Aliás, acho que toda a família Wrink era bem matinal. Minha mãe estava provando esse fato para os nossos vizinhos nesse exato momento.

-Eu sei disso, mamãe.- Falei baixo, mas em um tom que ela pudesse ouvir da cozinha. Cheguei na sala de jantar e o café da manhã estava posto sobre a mesa.

-Bom dia, filha!- Meu pai disse, sempre com um bom humor notável. Seus cabelos grisalhos ainda não tinham sido penteados e estavam numa grande confusão cinzenta.

-Bom dia, pai.- Eu respondi, retribuindo o sorriso.- Bom dia, August.- Eu disse para a criatura de 15 anos sentada ao meu lado, que comia sorrindo. Acho que todos estavam muito felizes, mas fala sério, que razão teríamos para não estar?

-Bom dia, mana- Ele respondeu, terminando seu cereal e indo em direção á cozinha para jogá-lo na pia.- Já estou indo embora, vai demorar muito?- Ele perguntou gritando de onde estava.

-Já estou indo!- Respondi, pegando uma maçã e saindo da sala de jantar.- Tchau mãe, tchau pai, amo vocês.- Eu disse, tentando memorizar cada peça de roupa que eles vestiam. Era um hábito que eu tinha, gravar o que as pessoas que eu amo estão fazendo sempre que nos separamos. Não quero ser pessimista, longe disso, mas eu não sei quando vou voltar a vê-los. Tudo pode acontecer em alguns pequenos segundos.
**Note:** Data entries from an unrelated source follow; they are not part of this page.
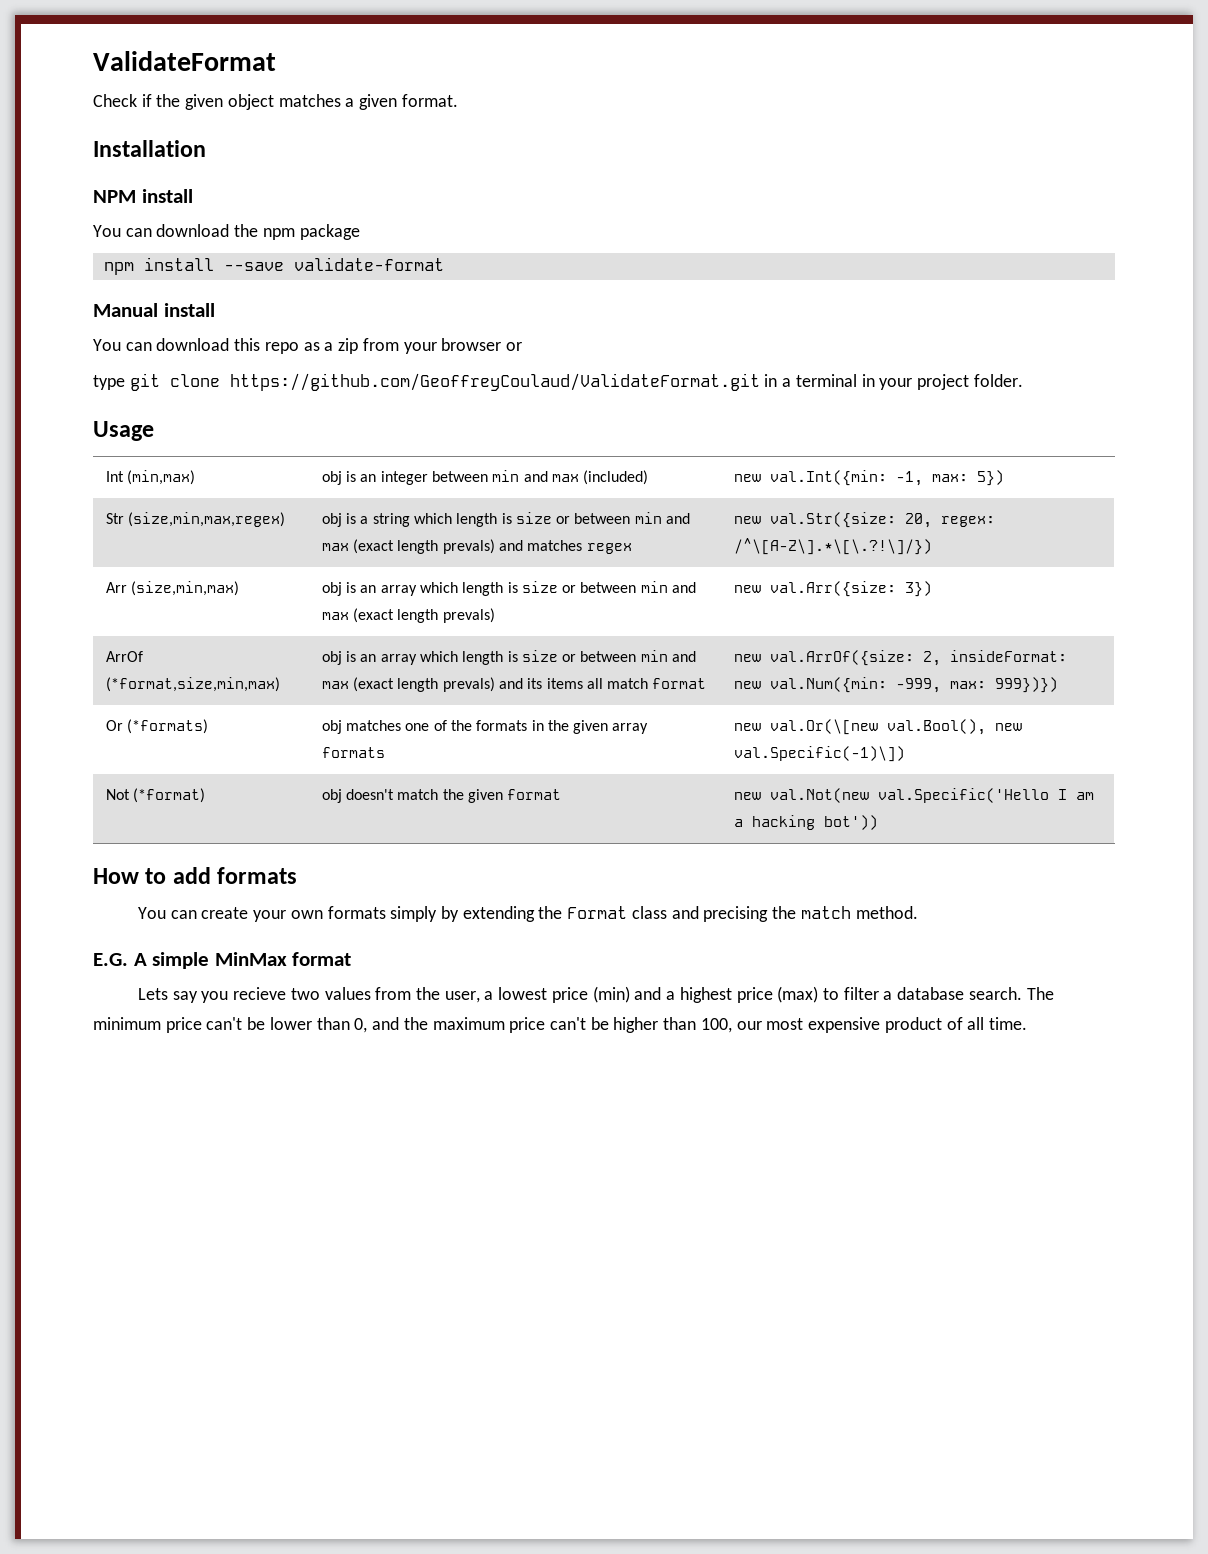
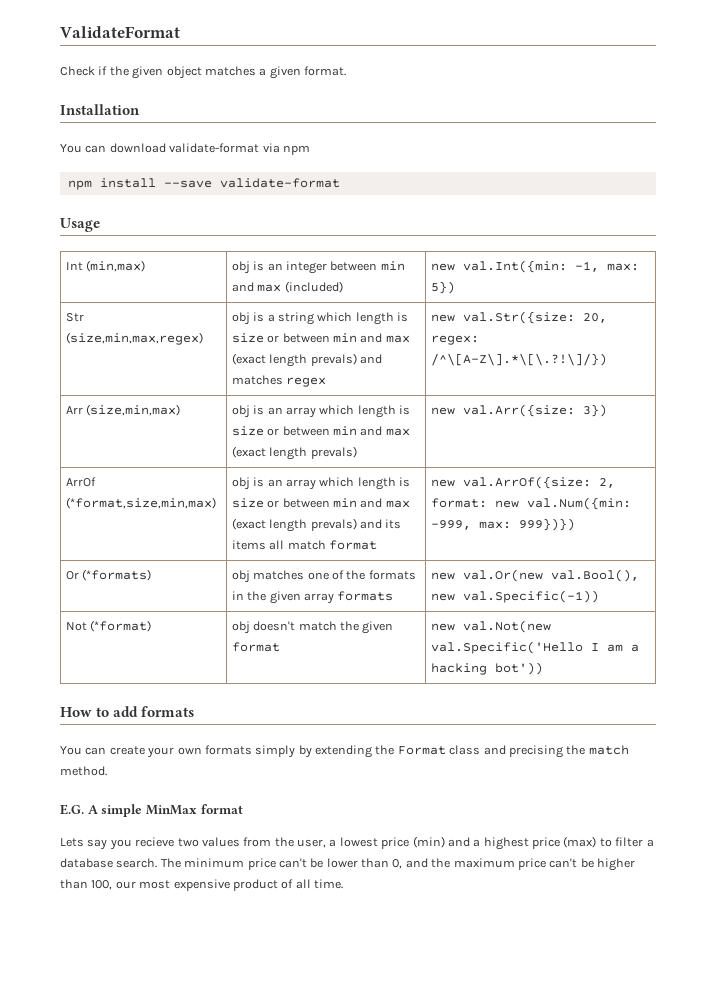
[93,189,193,203] [93,224,360,240] // NPM install // You can download the npm package -> [60,143,310,155] // You can download validate-format via npm
[93,303,215,317] [93,338,522,354] [93,373,1023,391] // Manual install // You can download this repo as a zip from your browser or // type git clone https://github.com/GeoffreyCoulaud/ValidateFormat.git in a terminal in your project folder. -> (340, 183) none
[949,650,1067,662] insideFormat: -> [430,498,487,508] format:
[769,719,878,735] val.Or(\[new -> [462,569,543,582] val.Or(new
[733,746,905,762] val.Specific(-1)\]) -> [462,590,599,603] val.Specific(-1))

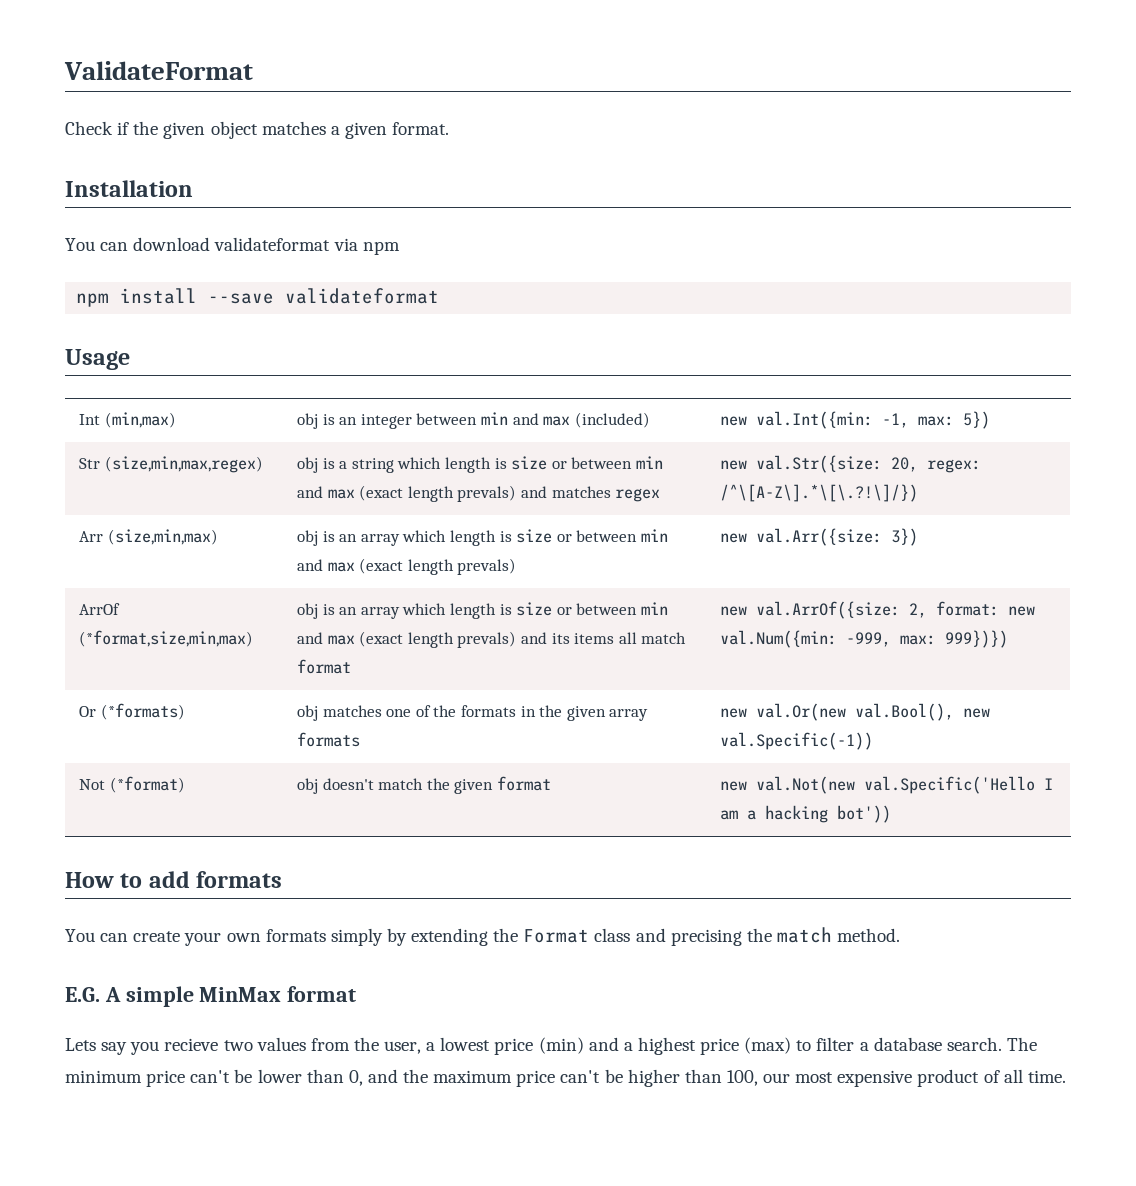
[169,143,260,153] validate-format -> [214,237,331,251] validateformat
[219,178,340,188] validate-format -> [285,288,440,304] validateformat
Corri para a porta e consegui alcançar August. Fomos andando para a escola, e, ao chegar lá, ele foi conversar com seus amigos. O grande letreiro com as palavras: " ASC High. A sabedoria é a arma mais letal." brilhava sobre o Sol reluzente.

Eu rio um pouco lendo esse dizeres, mas não há um motivo aparente. Adentro a escola e passo pelos inúmeros corredores até avistar Nika.

-Ah...Olá!- Ela sorriu.- Como vai?- Seus cabelos balançavam de um lado para o outro enquanto ela andava.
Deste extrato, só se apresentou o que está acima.